# iGive.com and Goodsearch.com



## Connie P (Nov 13, 2009)

I have finally buckled down and started my Christmas shopping. For several years I have done the majority of my Christmas shopping online as I just do not enjoy going out to the mall and fighting the crowds. I wanted to take this opportunity to remind everybody that if you do any online shopping to please consider using GoodSearch or iGive.com as your search engines as they will donate a portion of your total to CMHR. Just put CMHR in your charity of choice and wha-la - done - there is nothing else to it. What an easy easy way to make a donation. I know we have a whole lot going right now, but every little bit helps and there is truly no easier way to donate. Thank you and Happy Shopping!


----------



## SilverDollar (Nov 14, 2009)

Hi Connie



,

I'm with you...I try to avoid the malls. And with this whole H1N1/Swine flu situation I'd rather shop from my home. I just did a _bunch_ of online shopping last weekend and used the GoodSearch/GoodShop website. It is easy to use and there are so many online stores that you can link to through their website. I was pleasantly surprised to see such a huge list of stores. I highly recommend it!



I've also been using the search feature as well. Every little bit helps.

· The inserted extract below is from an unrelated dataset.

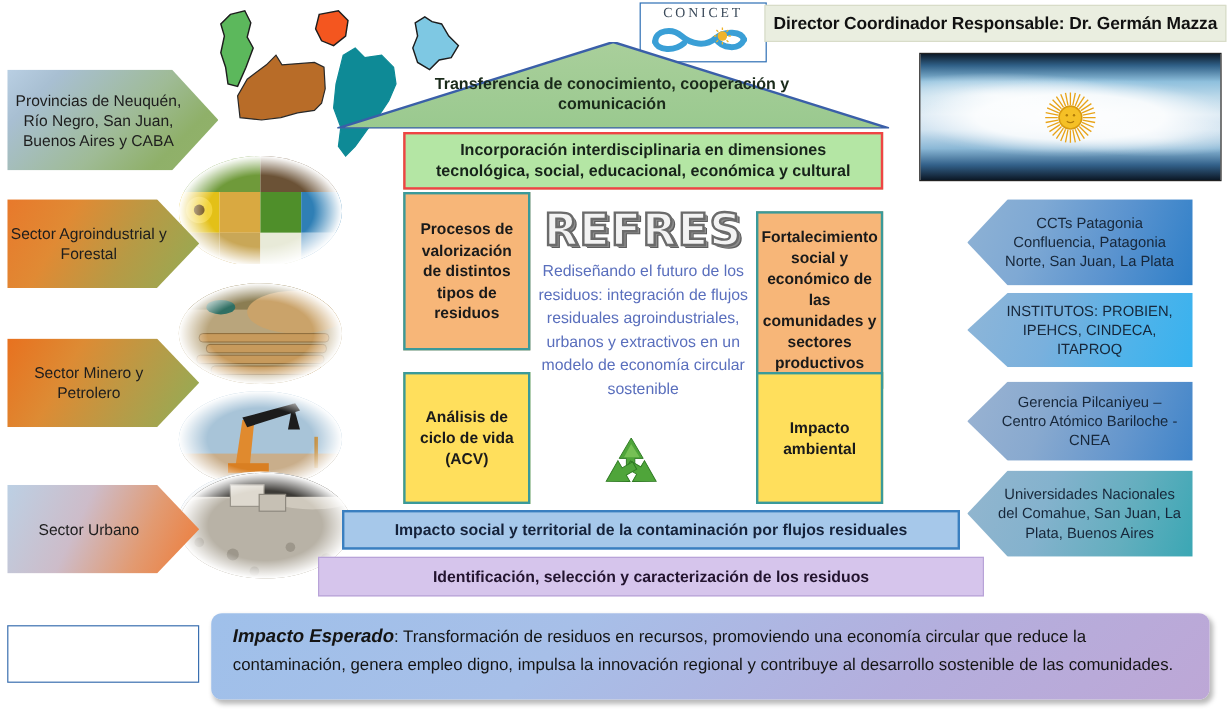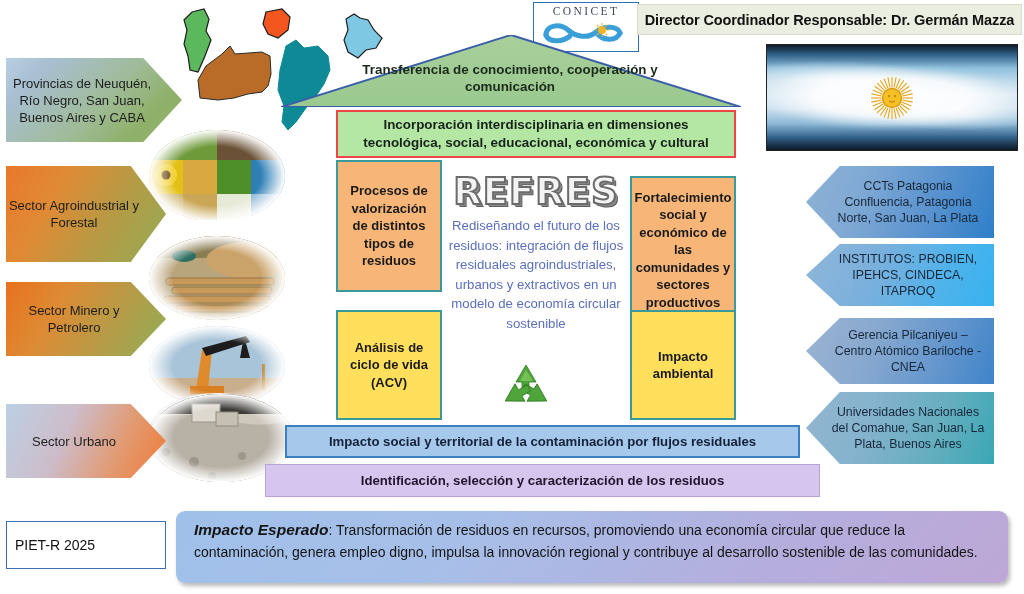"Sector Agroindustrial y Forestal" #arrow-agro { height: 96px -> 74px }
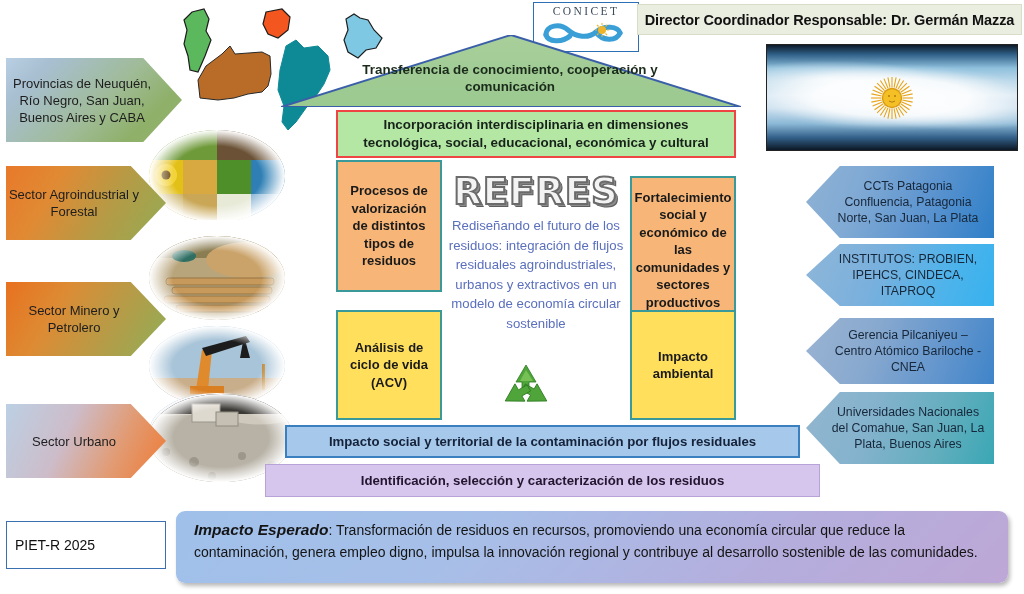"PIET-R 2025" span { html: <span>PIET-R 2025</span> -> none }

Happy (and healthy) online shopping!

Rebecca


----------



## wantminimore (Nov 20, 2009)

I've shopped through igive.com before to donate to a local rescue but that rescue is no longer in business so I changed my cause to CMHR and just did some Christmas shopping.


----------



## Gini (Nov 21, 2009)

Just got a check from GoodSearch Thank you one and all!!!


----------



## Connie P (Nov 24, 2009)

I've been shopping away!


----------